Sulla scia delle tensioni politiche e delle strategie di "diversificazione" l'anno scorso solo l’11,4% degli investimenti esteri di Taipei è finito nella Repubblica popolare cinese. Un tracollo rispetto all’83,8% registrato nel 2010. In calo anche la presenza cinese sull’isola: nel 2022 Pechino ha rappresentato il 34% del totale globale delle imprese, solo 10 anni fa era pari ai due terzi. Delegazione di parlamentari Usa in visita a Taiwan. 

Taipei (AsiaNews) - Le crescenti tensioni fra Taipei e Pechino, che considera l’isola “ribelle” parte del proprio territorio e che da tempo avanza la prospettiva di una riunificazione forzata, sta determinando la fuga degli uomini di affari taiwanesi dalla Cina.
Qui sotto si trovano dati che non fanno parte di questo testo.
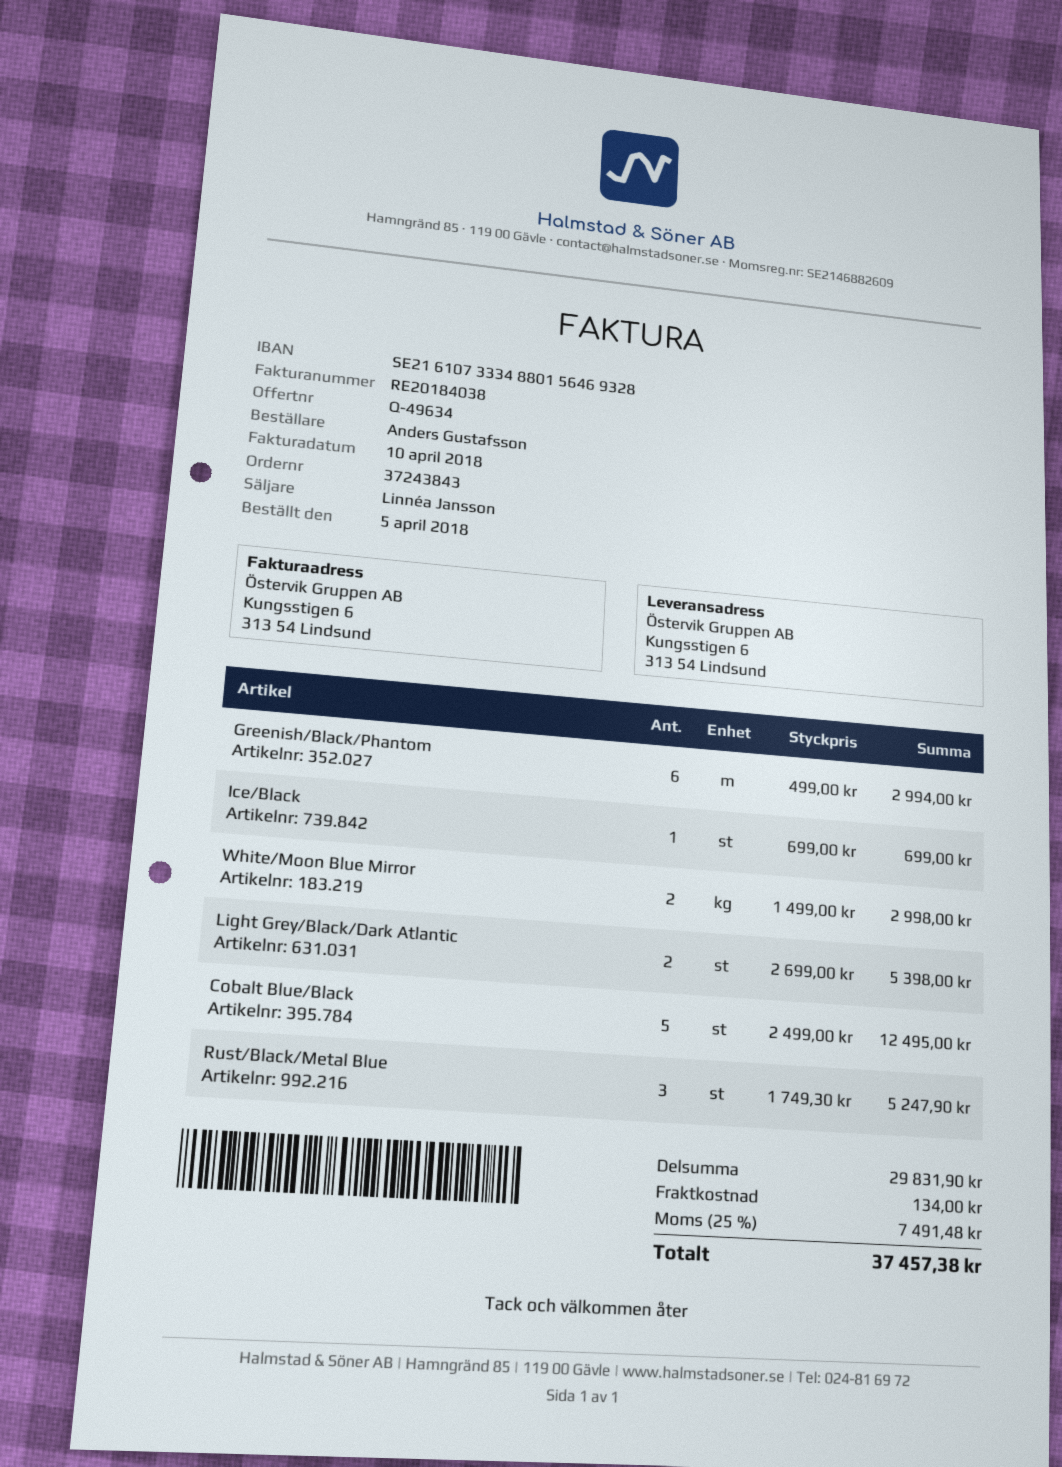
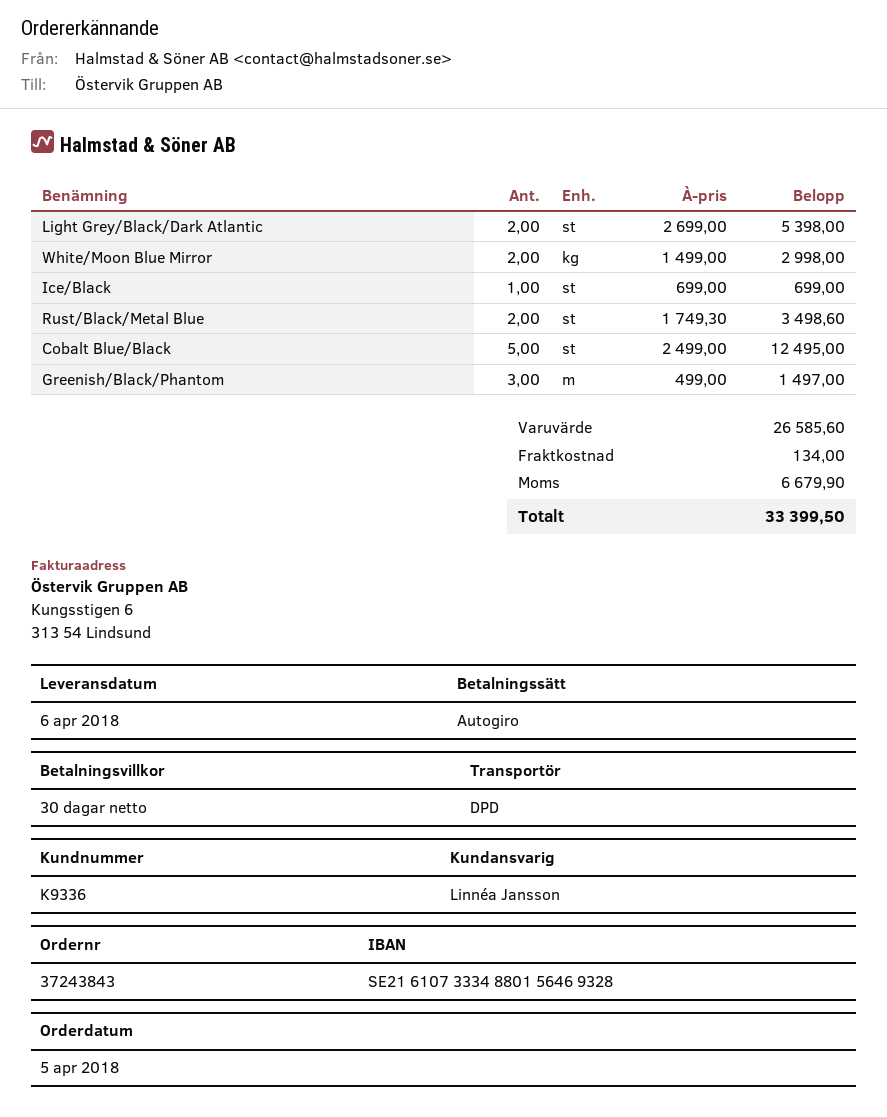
Greenish/Black/Phantom: 6 x 499.00 = 2994.00 -> 3 x 499.00 = 1497.00
Rust/Black/Metal Blue: 3 x 1749.30 = 5247.90 -> 2 x 1749.30 = 3498.60
subtotal: 29831.90 -> 26585.60
tax: 7491.48 -> 6679.90
total: 37457.38 -> 33399.50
Lo scorso anno, infatti, il volume ha toccato il minimo storico con l’11,4% degli investimenti esteri totali, come ha riferito il Mainland Affairs Council e che contrasta con un passato in cui i legami erano decisamente più stretti. Infatti, il dato costituisce un vero e proprio tracollo rispetto all’83,8% registrato nel 2010 ed è legato alla decisione degli imprenditori di Taiwan di diversificare i loro investimenti a livello globale negli ultimi anni, riscontrando peraltro un notevole successo. 

Dal 1991 al 2023 si contano 45.523 investimenti da Taiwan in Cina (una media di oltre 1400 all’anno), per un totale di 206,37 miliardi di dollari pari al 50,7% di tutti gli investimenti esteri secondo i dati della Commissione investimenti del ministero per gli Affari economici. Prendendo in esame l’importo e la percentuale è evidente il crollo, con “solo” 328 investimenti registrati lo scorso anno per un totale di 3,04 miliardi di dollari e una diminuzione del 39,8% rispetto allo stesso periodo dell’anno precedente. 

A fronte di uno scontro crescente fra gli Stati Uniti e la Cina nei diversi settori, dal commercio alla tecnologia, gli imprenditori di Taiwan hanno diversificato la loro strategia di investimenti, andando a modificare anche la catena produttiva e di approvvigionamento. Come prima conseguenza il calo vistoso degli investimenti a tutto vantaggio di altre realtà come Stati Uniti, Europa e Giappone. 

Il crollo degli investimenti dall’isola ribelle non aiuta certo l’economia cinese che, negli ultimi anni, ha registrato una decisa diminuzione nei ritmi di crescita. E per il 2024 la tendenza dovrebbe essere confermata: i principali istituti internazionali (Banca mondiale, Fondo monetario internazionale, S&P Global Ratings e Goldman Sachs) prevedono infatti una crescita che non dovrebbe superare il 4% secondo le stime più ottimistiche, mentre quella di Taiwan ha fatto registrare un non altrettanto entusiasmante (per l’area) +1,4%. Per l’istituto giapponese Nomura Securities Co sono almeno quattro le grande sfide che si trova ad affrontare oggi Pechino: un consumo stagnante, un mercato immobiliare bloccato, un commercio estero che fatica a ripartire e una capacità eccessiva nelle industrie emergenti, fra cui veicoli elettrici o ibridi.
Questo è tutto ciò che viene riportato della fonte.